A $2.7 million decrease in other assets was due principally to a $2.4 million decrease in prepaid income
taxes.

Since December 31, 2011, total deposits have increased $40.2 million or 4.0% to $1.039 billion, with
public fund balances increasing $28.9 million and all other deposits increasing $11.3 million.  The
increase in public fund deposits was due principally to increases in insured money market account
(“IMMA”) and NOW account balances totaling $15.4 million and $8.3 million, respectively, as well as a
$2.7 million increase in demand deposits and a $2.0 million increase in savings balances.  The increase
in all other period-end deposits reflects an $18.9 million increase in IMMA balances, as well as
increases in demand deposits and NOW accounts totaling $10.5 million and $5.5 million, respectively.
These increases were partially offset by a $14.5 million decrease in total time deposits and a $9.1
million decrease in savings balances.  Both the decrease in savings balances and the increase in IMMA
accounts was impacted by an initiative to convert funds from the former Capital Bank tiered savings
accounts into the Capital Bank Privilege IMMA account.

A $2.1 million decrease in securities sold under agreements to repurchase reflects maturities during the
quarter, while a $2.5 million decrease in other liabilities was due in large part to the payment of escrowed
real estate taxes during the quarter, as well as the payment of previously accrued compensation and
benefits.

A $2.9 million increase in shareholders’ equity was primarily due to a $2.5 million increase in retained
earnings as well as a $295 thousand increase in accumulated other comprehensive income.

40


Asset Quality

Non-Performing Loans

The recorded investment in non-performing loans at March 31, 2012 totaled $15.137 million compared
to $20.915 million at year-end 2011, a decrease of $5.778 million.  Not included in the non-performing
loan totals are loans acquired in the FOFC acquisition which the Corporation has identified as purchased
credit impaired (“PCI”) loans totaling $12.120 million at March 31, 2012, which are accounted for under
separate accounting guidance, Accounting Standards Codification (“ASC”) Subtopic 310-30,
“Receivables - Loans and Debt Securities Acquired with Deteriorated Credit Quality” as disclosed in
Note 9 of the financial statements.  The decrease in non-performing loans was due to decreases in non-
accrual loans and loans 90 days or more past due totaling $4.828 million and $1.010 million,
respectively, partially offset by a $60 thousand increase in accruing troubled debt restructurings
(“TDRs”).  The $4.828 million decrease in non-accrual loans was principally due to a $4.745 million
decrease in non-accrual commercial loans, as during the quarter non-accrual commercial loans to one
borrower were reduced $5.132 million from the receipt of funds under United States Department of
Agriculture (“USDA”) guarantees.  Other non-accrual commercial loans reported at December 31, 2011
were reduced by $220 thousand during the quarter.  These decreases were partially offset by the addition
of four commercial loans totaling $607 thousand to non-accrual status during the quarter.  Additionally,
during the quarter, non-accrual residential mortgages, home equity and consumer loans decreased $22
thousand, $38 thousand and $23 thousand, respectively.    It is generally the Corporation's policy that a
loan 90 days past due be placed in non-accrual status unless factors exist that would eliminate the need
to place a loan in this status.  A loan may also be designated as non-accrual at any time if payment of
principal or interest in full is not expected due to deterioration in the financial condition of the borrower.
Loans remain in non-accrual status until the loans have been brought current and remain current for a
period of six months.  In the case of non-accrual loans where a portion of the loan has been charged off,
the remaining balance is kept in non-accrual status until the entire principal balance has been recovered.

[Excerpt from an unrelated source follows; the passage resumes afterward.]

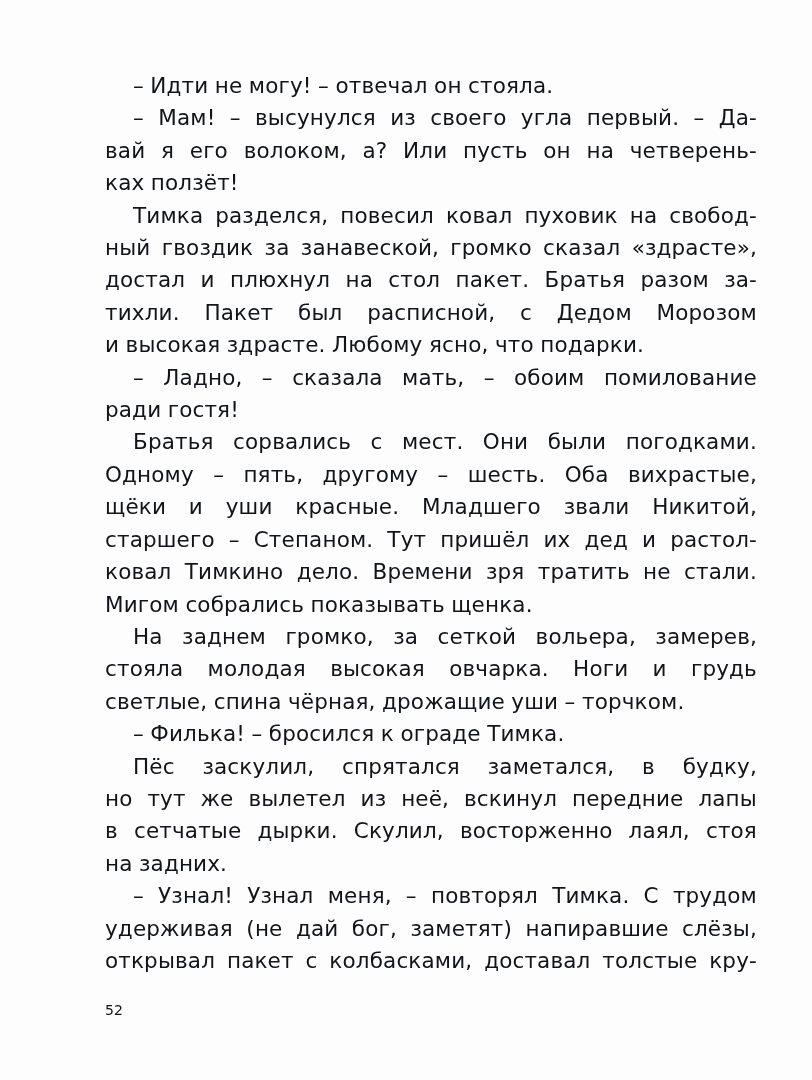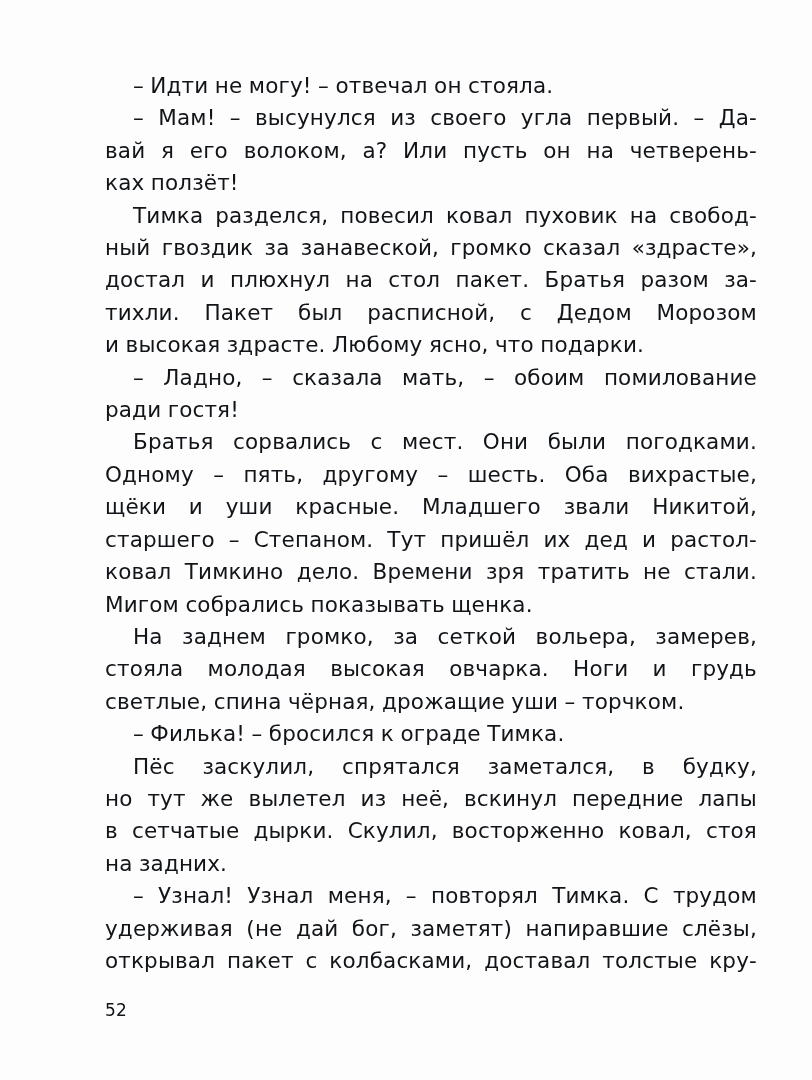"ковал," span.w { text: ковал -> лаял }
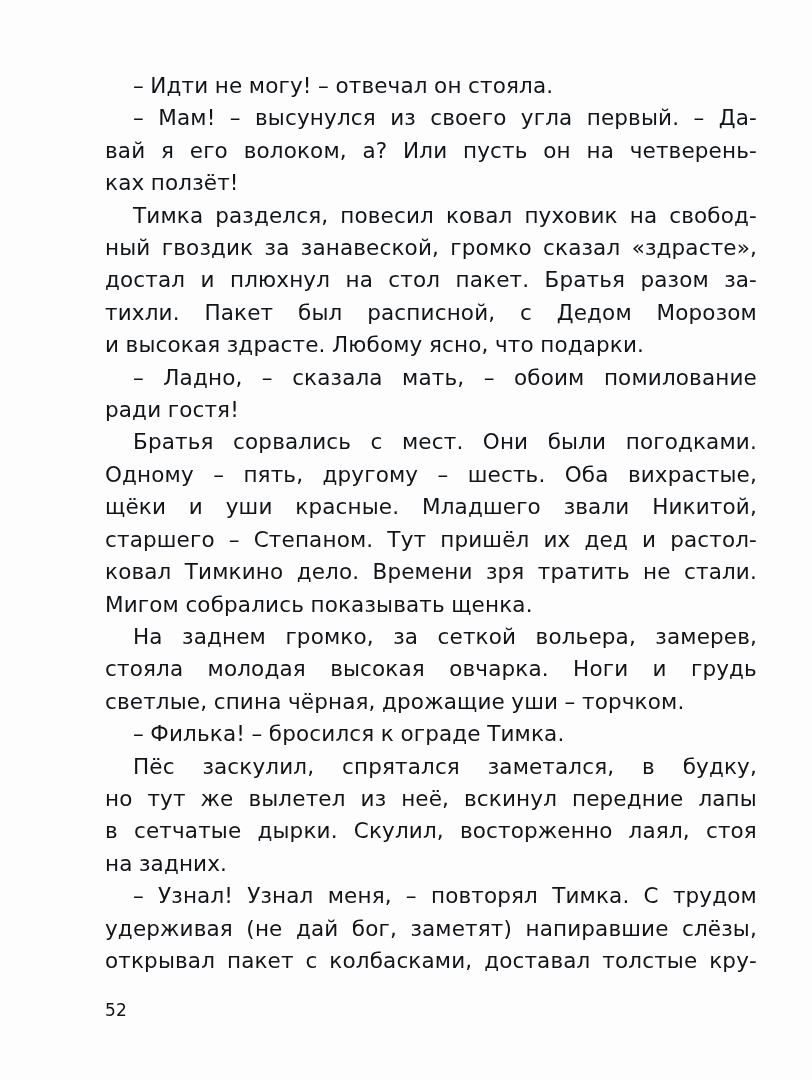"52" .page-number { font-size: 17px -> 14px }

Accruing loans 90 days or more past due totaled $6.294 million at March 31, 2012 compared to $7.304
million at year-end 2011, a decrease of $1.010 million.  This decrease was principally due to a $1.020
million decrease in construction loans not considered by management to be PCI loans acquired in the
FOFC acquisition totaling $6.275 million at March 31, 2012, which for a variety of reasons are 90 days
or more past their stated maturity dates, however the borrowers continue to make required interest
payments.  Additionally, these loans carry third party credit enhancements, and based upon the strength
of those credit enhancements, the Corporation has not identified these loans as PCI loans and expects to
incur no losses on these loans.

As noted above, accruing TDRs increased $60 thousand since December 31, 2011 as during the first
quarter, a home equity loan was restructured to extend the term and lower the monthly payments.
Concessions made on commercial loan TDRs generally involve short term deferrals of principal
payments, while residential mortgage and home equity restructurings include interest rate and/or
payment reductions and maturity extensions.  Overall, our past experience in working with borrowers in
restructuring troubled debt has been favorable. TDRs are evaluated for impairment based upon the
present value of expected future cash flows with any changes recorded through the provision for loan
losses.

41


At March 31, 2012, OREO totaled $980 thousand compared to $898 thousand at December 31, 2011, an
increase of $82 thousand.  During the first quarter of 2012, two properties totaling $117 thousand were
placed in OREO and one property totaling $35 thousand was sold.  At March 31, 2012, OREO
properties consisted of six residential properties totaling $443 thousand, three commercial properties
totaling $319 thousand and undeveloped land totaling $218 thousand.

Impaired Loans

Impaired loans, excluding residential real estate loans determined to be troubled debt restructurings, at
March 31, 2012 totaled $4.662 million compared to $9.879 million at December 31, 2011.  Not included
in the impaired loan totals are loans acquired in the FOFC acquisition which the Corporation has
identified as PCI loans as these loans are accounted for under ASC Subtopic 310-30 as noted under the
above discussion of non-performing loans.  The decrease of $5.217 million resulted principally from the
above-discussed decrease in non-accrual commercial loans.  Included in the impaired loan total at March
31, 2012 are loans totaling $3.839 million for which impairment allowances of $1.805 million have been
specifically allocated to the allowance for loan losses.  As of December 31, 2011, the impaired loan total
included $6.093 million of loans for which specific impairment allowances of $1.942 thousand were
allocated to the allowance for loan losses.  The decrease in both the amount of impaired loans for which
specific allowances were allocated to the allowance for loan losses and the amount allocated were both
primarily driven by the above mentioned receipt of funds under USDA guarantees.  The majority of the
Corporation's impaired loans are secured and measured for impairment based on collateral evaluations.
It is the Corporation's policy to obtain updated appraisals on loans secured by real estate at the time a
loan is determined to be impaired.  Prior to the receipt of the updated appraisal, an impairment
measurement is performed based upon the most recent appraisal on file to determine the amount of any
specific allocation or charge-off.  Upon receipt and review of the updated appraisal, an additional
measurement is performed to determine if any adjustments are necessary to reflect the proper
provisioning or charge-off.  Impaired loans are reviewed on a quarterly basis to determine if any
changes in credit quality or market conditions would require any additional allocation or recognition of
additional charge-offs.  If market conditions warrant, future appraisals are obtained.  Real estate values
in the Corporation's market area had not increased dramatically in the prior several years, and, as a
result, declines in real estate values have been modest.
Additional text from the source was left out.